Extracted data entries
----
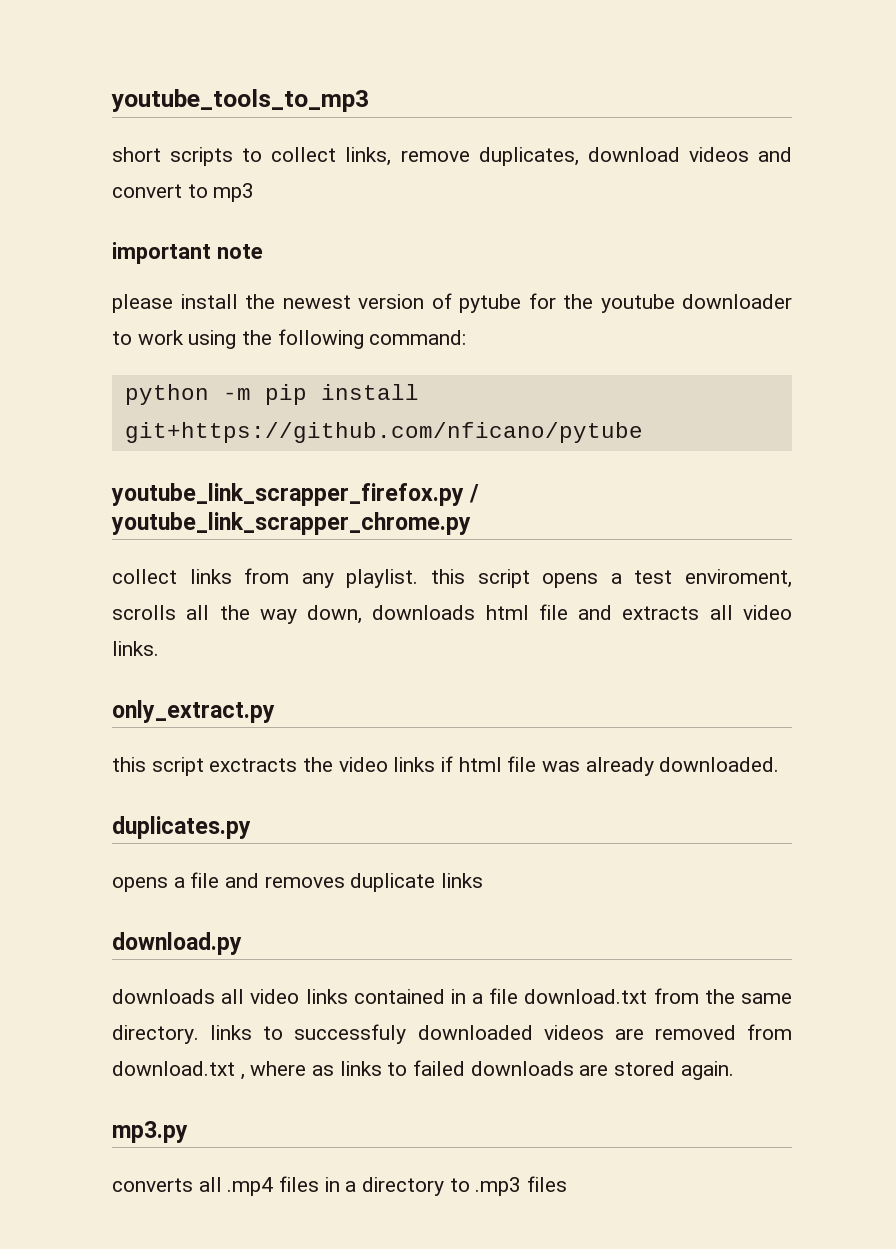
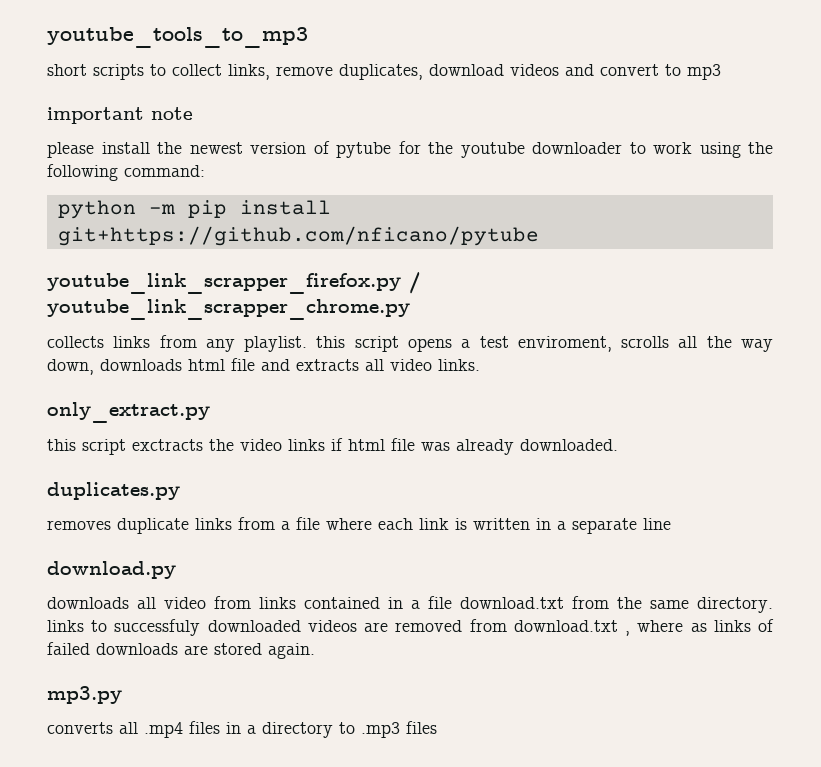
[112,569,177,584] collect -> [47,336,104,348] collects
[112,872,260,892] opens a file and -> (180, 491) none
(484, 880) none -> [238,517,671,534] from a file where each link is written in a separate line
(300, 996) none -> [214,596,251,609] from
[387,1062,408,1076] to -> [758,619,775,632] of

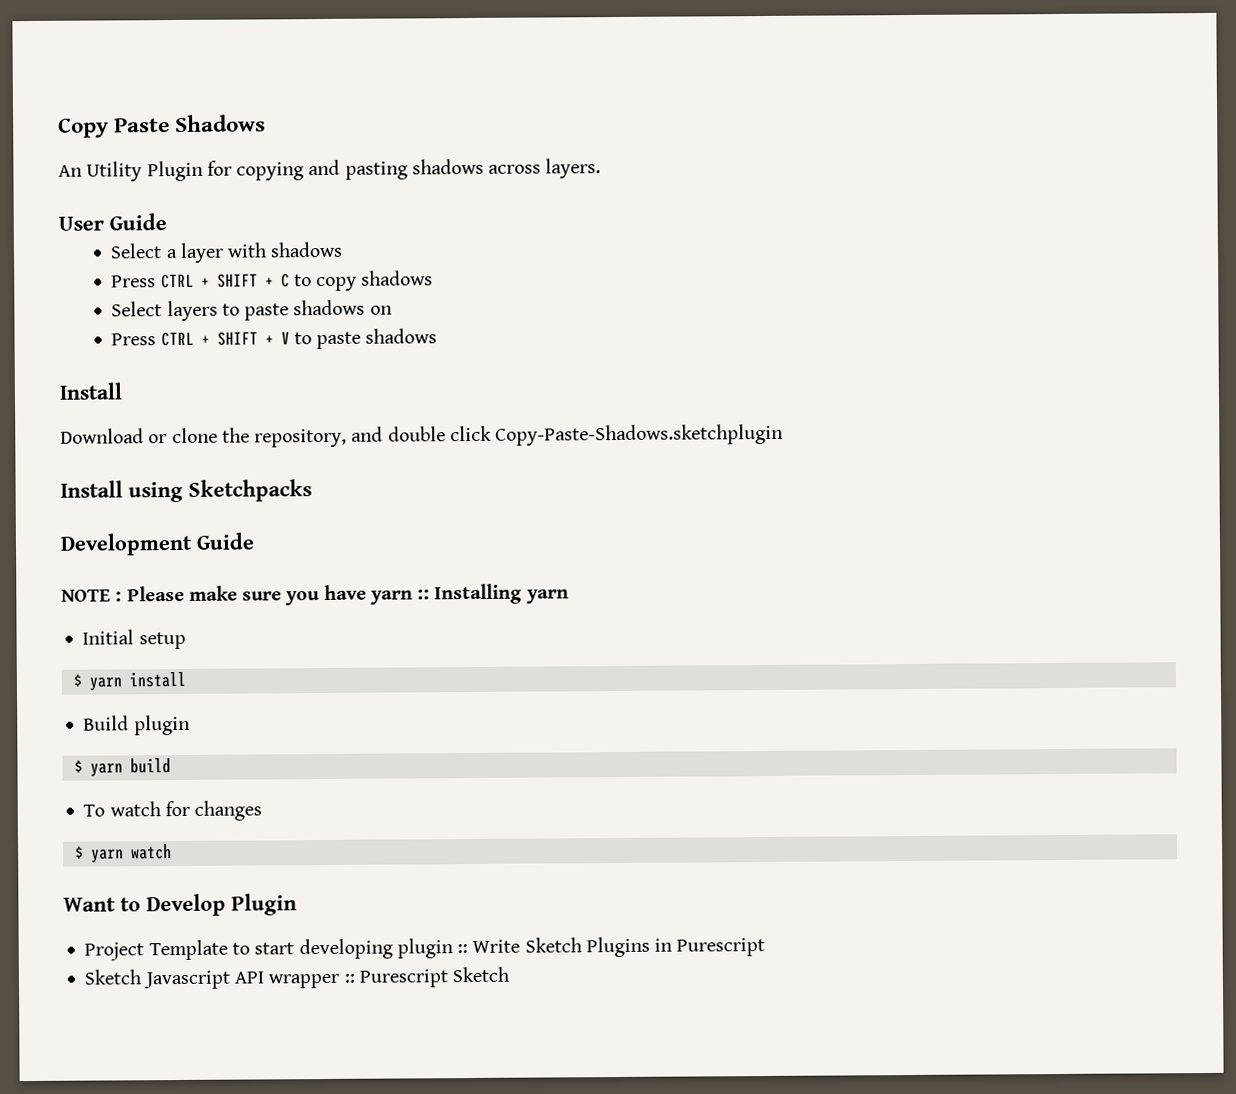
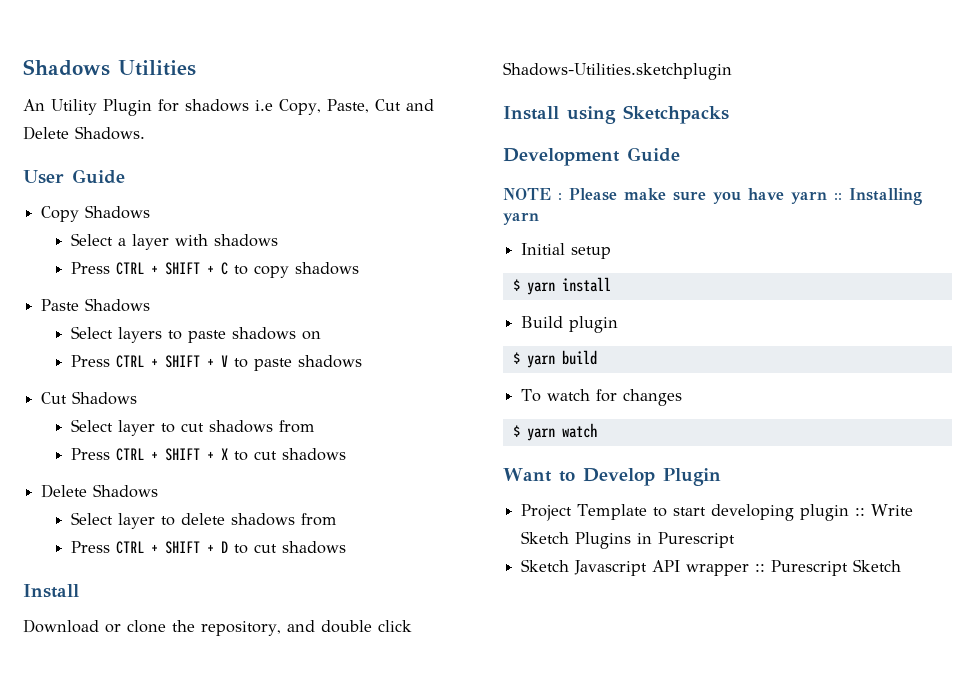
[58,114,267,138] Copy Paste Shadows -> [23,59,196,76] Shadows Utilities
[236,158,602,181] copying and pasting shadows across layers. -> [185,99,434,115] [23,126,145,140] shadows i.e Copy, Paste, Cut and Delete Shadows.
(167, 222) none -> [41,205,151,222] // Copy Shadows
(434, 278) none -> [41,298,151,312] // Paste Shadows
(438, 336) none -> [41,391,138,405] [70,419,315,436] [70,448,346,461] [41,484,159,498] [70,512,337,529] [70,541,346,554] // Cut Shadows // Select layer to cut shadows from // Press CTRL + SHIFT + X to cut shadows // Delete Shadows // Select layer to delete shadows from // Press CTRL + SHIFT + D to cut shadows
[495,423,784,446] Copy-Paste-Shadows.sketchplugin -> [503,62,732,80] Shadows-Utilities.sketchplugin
----
* Brief *
Find the word "Copy" in the entries and show each line where it is found.

* Solution for this task *
[58,114,267,138] Copy Paste Shadows -> [23,59,196,76] Shadows Utilities
[236,158,602,181] copying and pasting shadows across layers. -> [185,99,434,115] [23,126,145,140] shadows i.e Copy, Paste, Cut and Delete Shadows.
(167, 222) none -> [41,205,151,222] // Copy Shadows
[495,423,784,446] Copy-Paste-Shadows.sketchplugin -> [503,62,732,80] Shadows-Utilities.sketchplugin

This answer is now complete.